It was the final day of our last summer break before graduation. We were bumping along the rough country roads in an old Buick, blaring the kind of music specifically designed to make our parents wince. We slowed down when we saw the woods ahead, the black void in the center of the trees inviting us in. Of course, we’d all heard the stories before, each of us with our own personal vision of the fateful event that we would passionately defend. We stopped at the very edge of the trees and shut off the engine. Mosquitos tapped at the windows in the humid air. The only sign of our presence that remained was the gentle clinking of empty beer bottles rattling around in the backseat. We sat and waited. Somebody cracked wise about a ghost driver needing a ghost license. We were haughty and skeptical in the headstrong way that only teenagers--so sure of their own immortality--can be. 

The driver was getting impatient, eager to return the rusty sedan to his parents before midnight and get inside in the central air. He reached for the keys, fixed to run the engine again, when two points of bright light emerged from the other end of the woods. We all went quiet, transfixed by the glow. The two points were close together, and smaller than headlights. They drew closer at a startling pace. The driver fumbled with the keys while the rest of us shouted at him to get it together. The keys hit the floor with a pathetic clink and we fell silent again.

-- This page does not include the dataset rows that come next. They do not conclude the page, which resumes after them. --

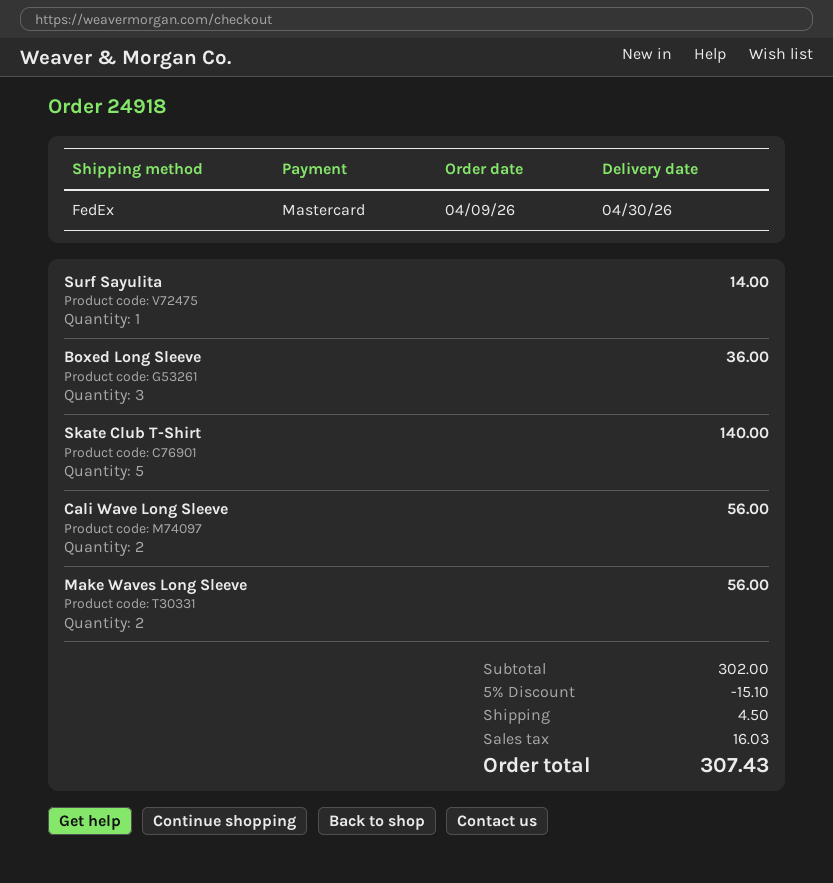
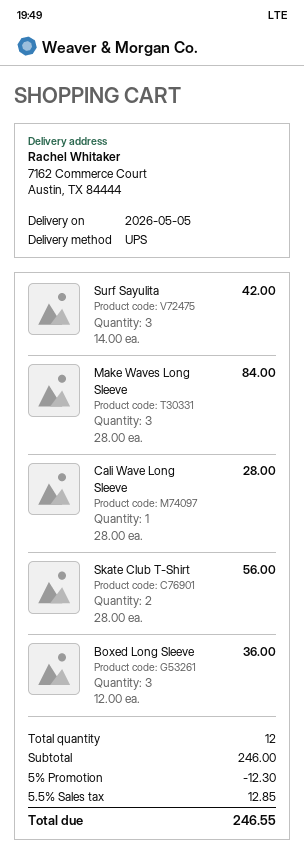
delivery date: 2026-04-30 -> 2026-05-05
shipping method: FedEx -> UPS
Surf Sayulita: 1 for 14.00 -> 3 for 42.00
Skate Club T-Shirt: 5 for 140.00 -> 2 for 56.00
Cali Wave Long Sleeve: 2 for 56.00 -> 1 for 28.00
Make Waves Long Sleeve: 2 for 56.00 -> 3 for 84.00
subtotal: 302.00 -> 246.00
discount: 5% = 15.10 -> 5% = 12.30
shipping: 4.50 -> none
tax: 16.03 -> 12.85
total: 307.43 -> 246.55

The lights were right in front of us now, standing about seven feet in the air. Each was about the size of a baseball, casting an eerie pall across our stunned faces. These lights were attached to something bigger: they looked like the eyes of some strange creature. The hulking beast stood on two thin legs, leading up to a wide body covered in dense fur. It took a step toward the driver-side window and tilted its oblong face. Two long feathery tendrils twitched atop its head. A hooked claw tapped at the door.

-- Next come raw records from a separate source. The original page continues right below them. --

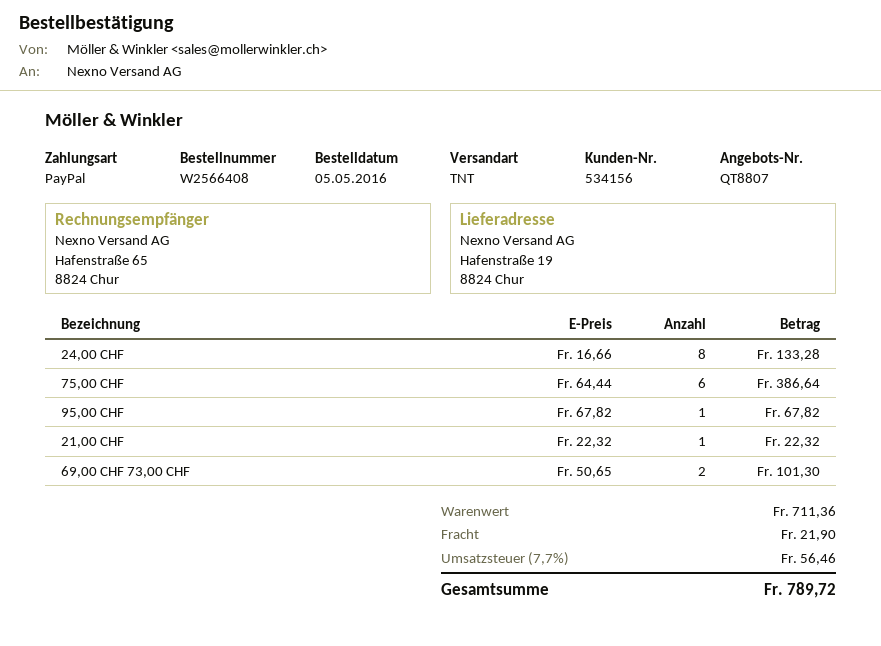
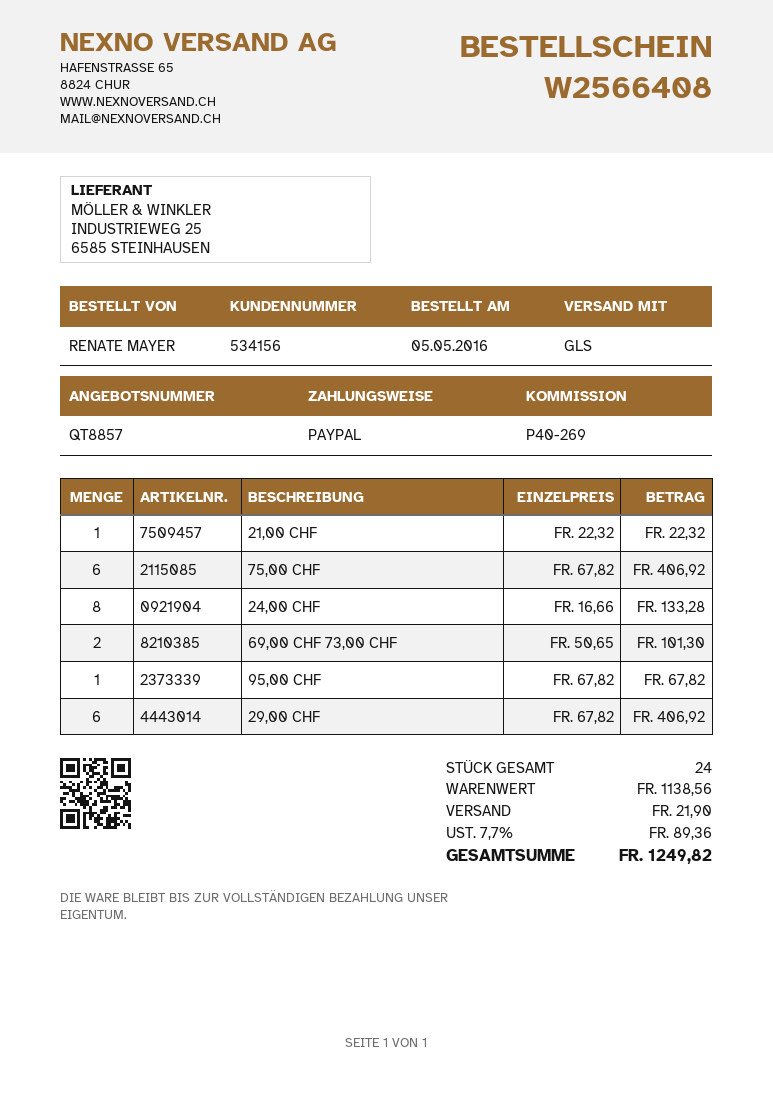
quote number: QT8807 -> QT8857
shipping method: TNT -> GLS
75,00 CHF: 6 x 64.44 = 386.64 -> 6 x 67.82 = 406.92
29,00 CHF: none -> 6 x 67.82 = 406.92
subtotal: 711.36 -> 1138.56
tax: 7.7% = 56.46 -> 7.7% = 89.36
total: 789.72 -> 1249.82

I made eye contact with this thing from the passenger seat and felt a deep churn in my gut. Dread crept through my body. I could see every anxiety, every worst case scenario I’d ever imagined, play out in my head at once. The others burst into action simultaneously, all scrambling and reaching to find the keys under the seat. This entity seemed unsettled by our sudden movement and stepped back on its spindly legs. A huge pair of powdery wings spread out behind it. It flapped several times, then took off over the pale moonlit trees and disappeared. The driver snatched the keys from below the seat and we sped home.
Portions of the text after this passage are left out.